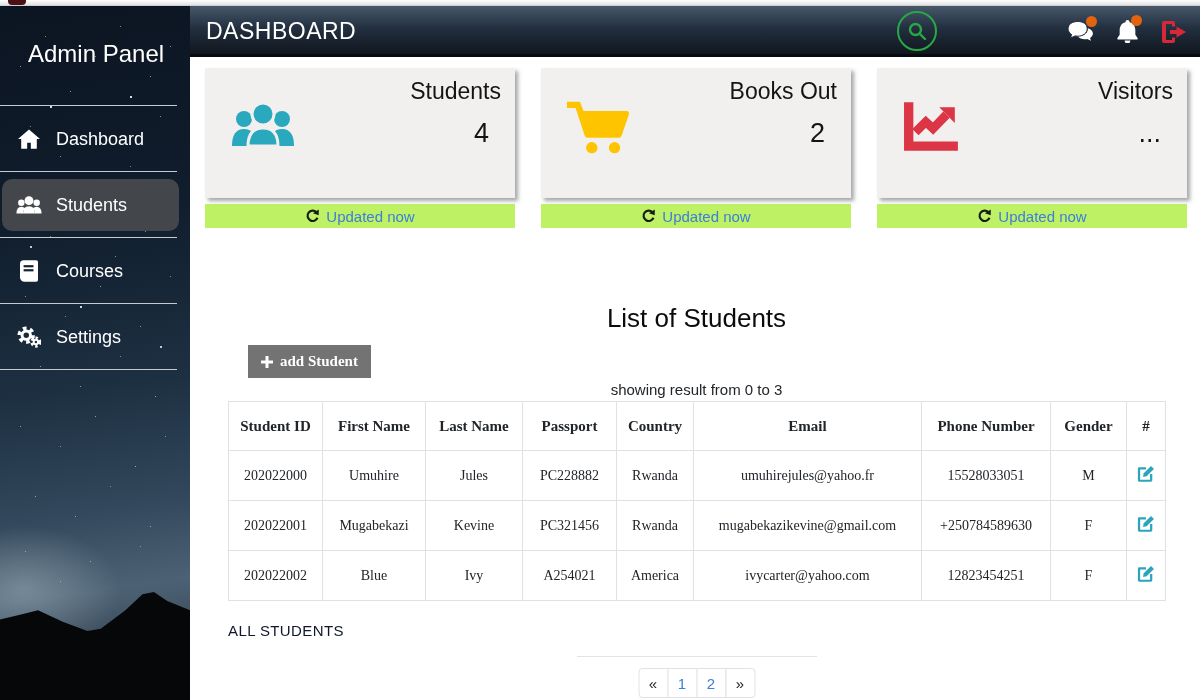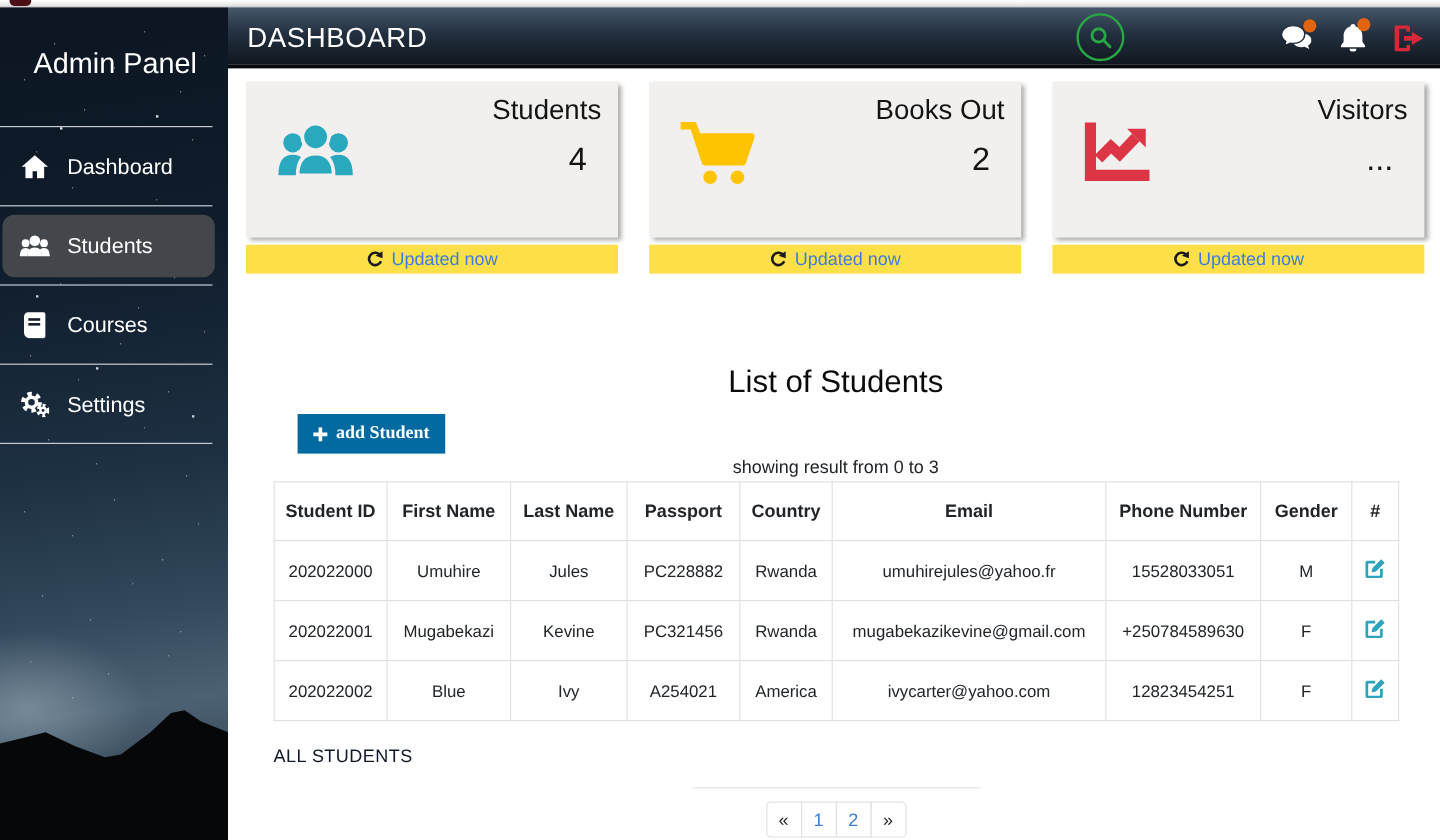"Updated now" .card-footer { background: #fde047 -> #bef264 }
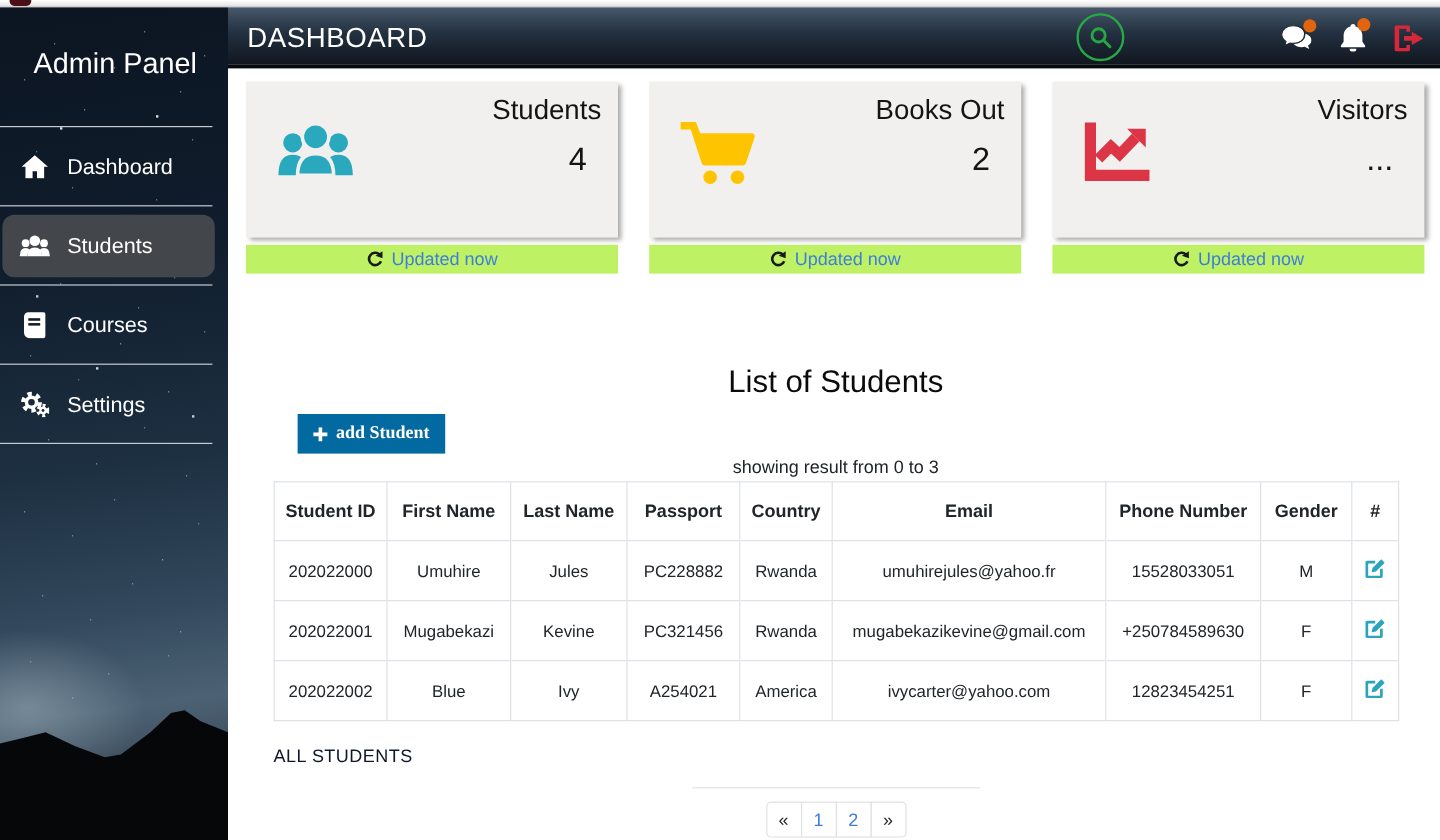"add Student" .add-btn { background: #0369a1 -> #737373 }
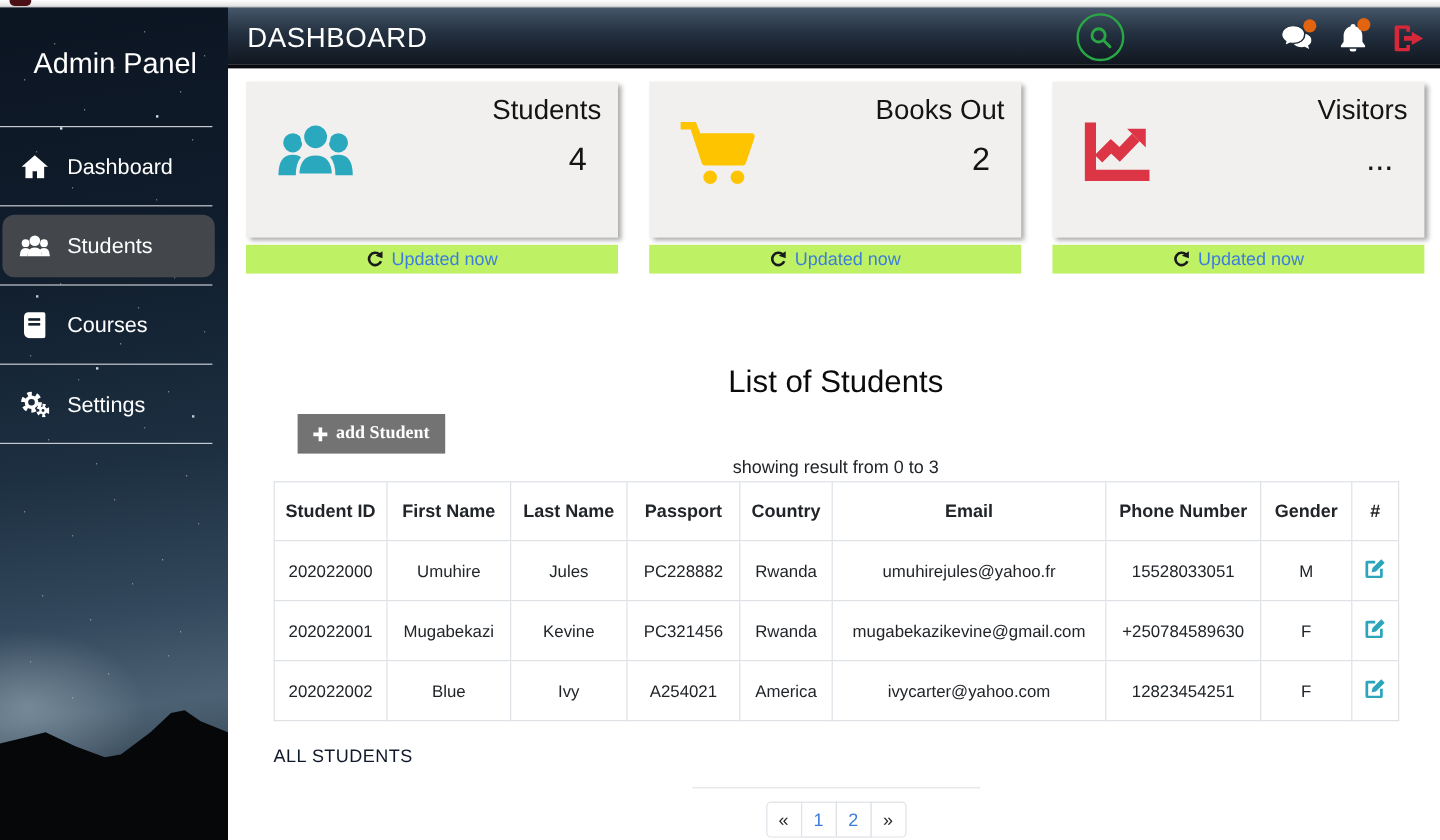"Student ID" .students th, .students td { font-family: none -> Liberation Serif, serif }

--

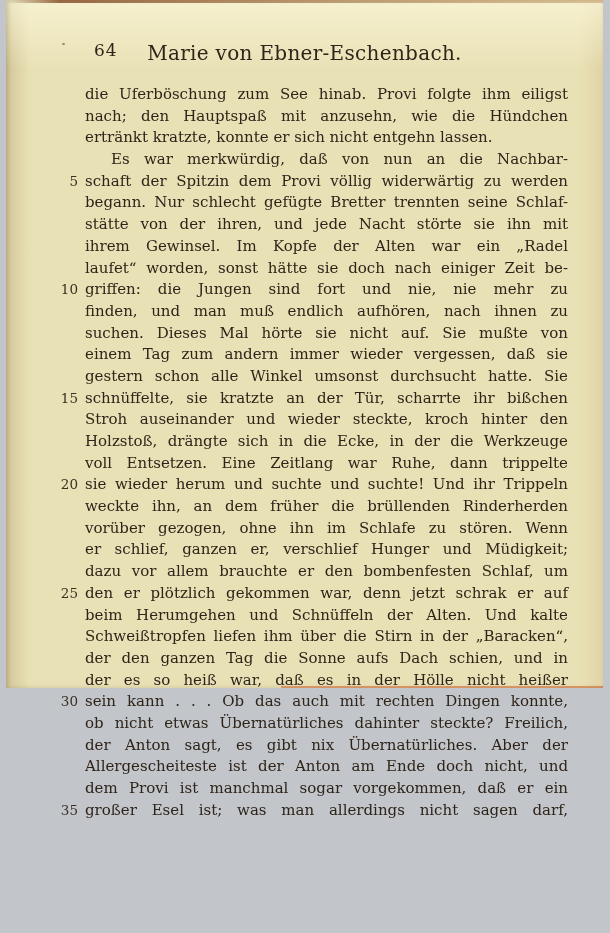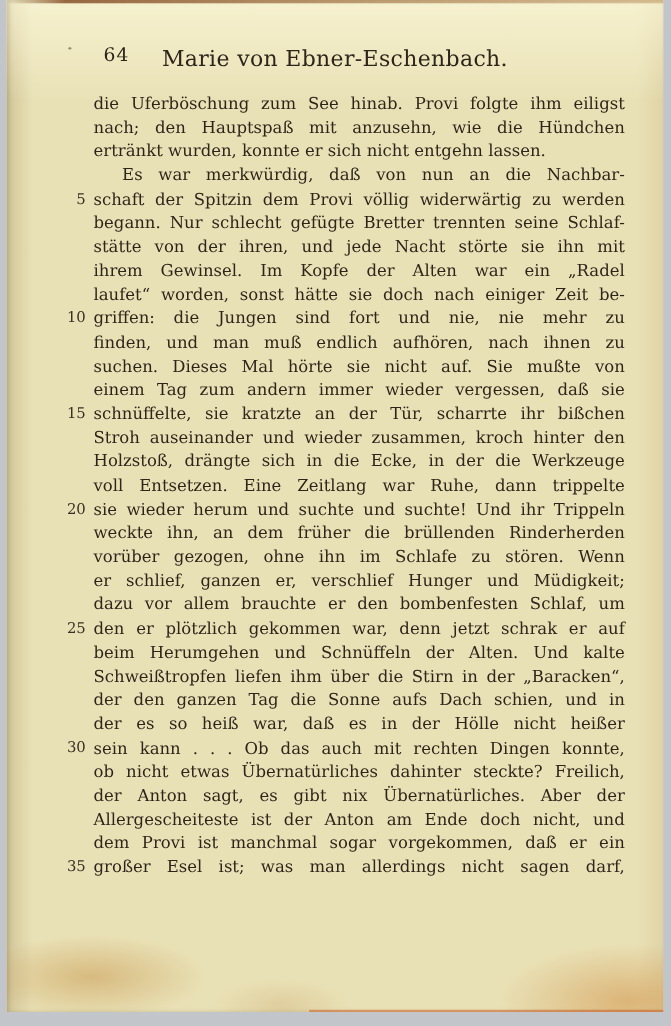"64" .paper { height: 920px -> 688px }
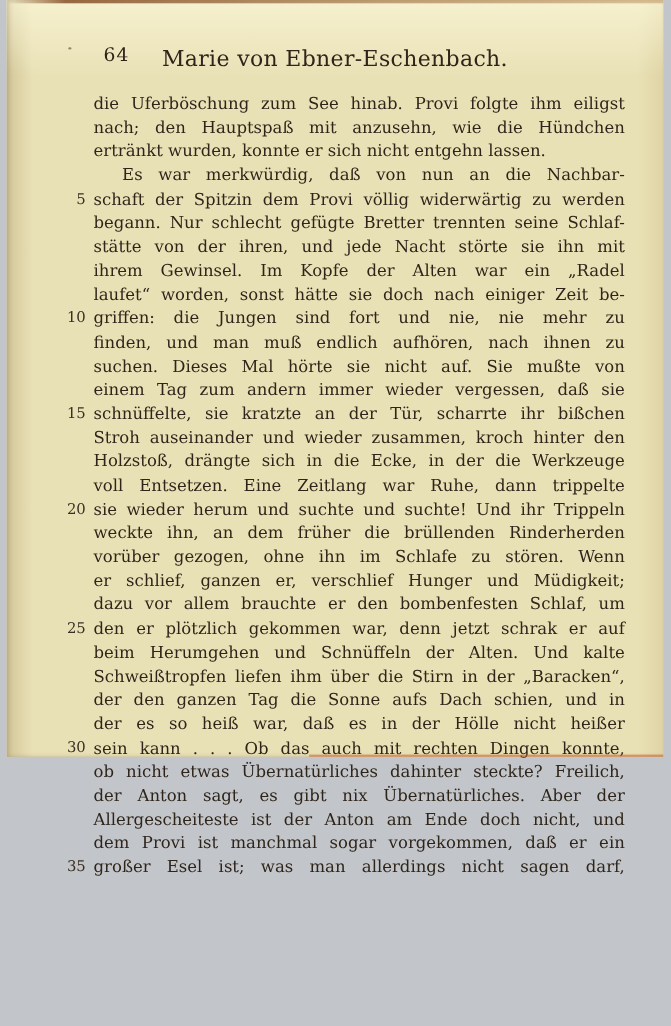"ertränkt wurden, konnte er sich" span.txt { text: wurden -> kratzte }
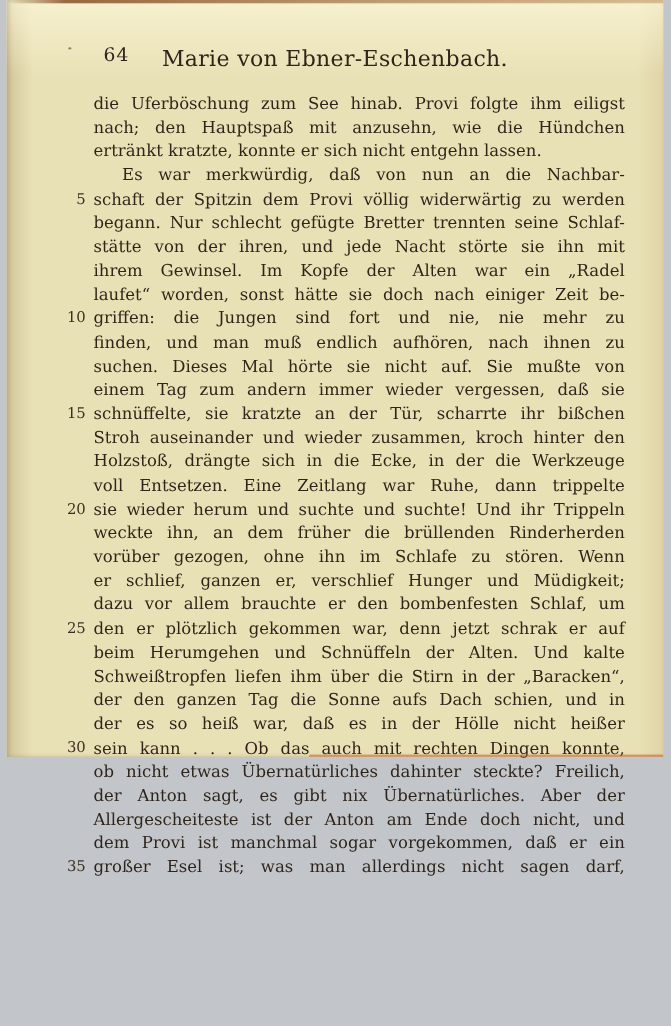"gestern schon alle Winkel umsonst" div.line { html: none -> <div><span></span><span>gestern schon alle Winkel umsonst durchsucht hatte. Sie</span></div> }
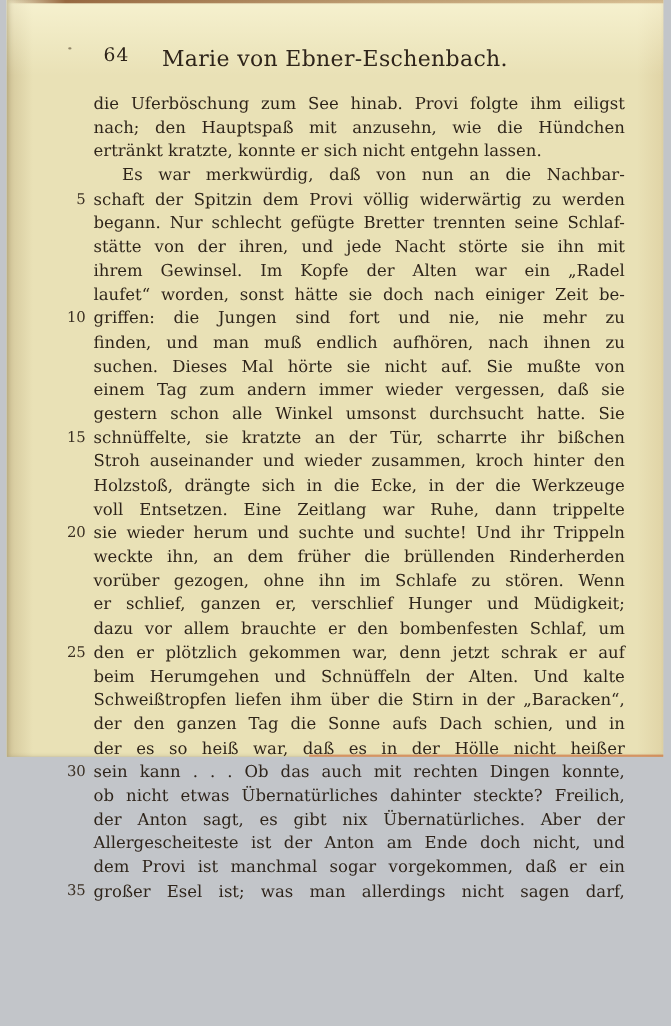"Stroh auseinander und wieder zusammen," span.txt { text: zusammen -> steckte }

==

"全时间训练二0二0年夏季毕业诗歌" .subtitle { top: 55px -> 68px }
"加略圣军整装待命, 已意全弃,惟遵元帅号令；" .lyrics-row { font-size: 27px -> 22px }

[The problem]
Text only, no pictures: please print exactly the lines above from the line with "background: #0369a1 ->" up to and including the line with "th, .students td", and nothing else.

[Response area]
"add Student" .add-btn { background: #0369a1 -> #737373 }
"Student ID" .students th, .students td { font-family: none -> Liberation Serif, serif }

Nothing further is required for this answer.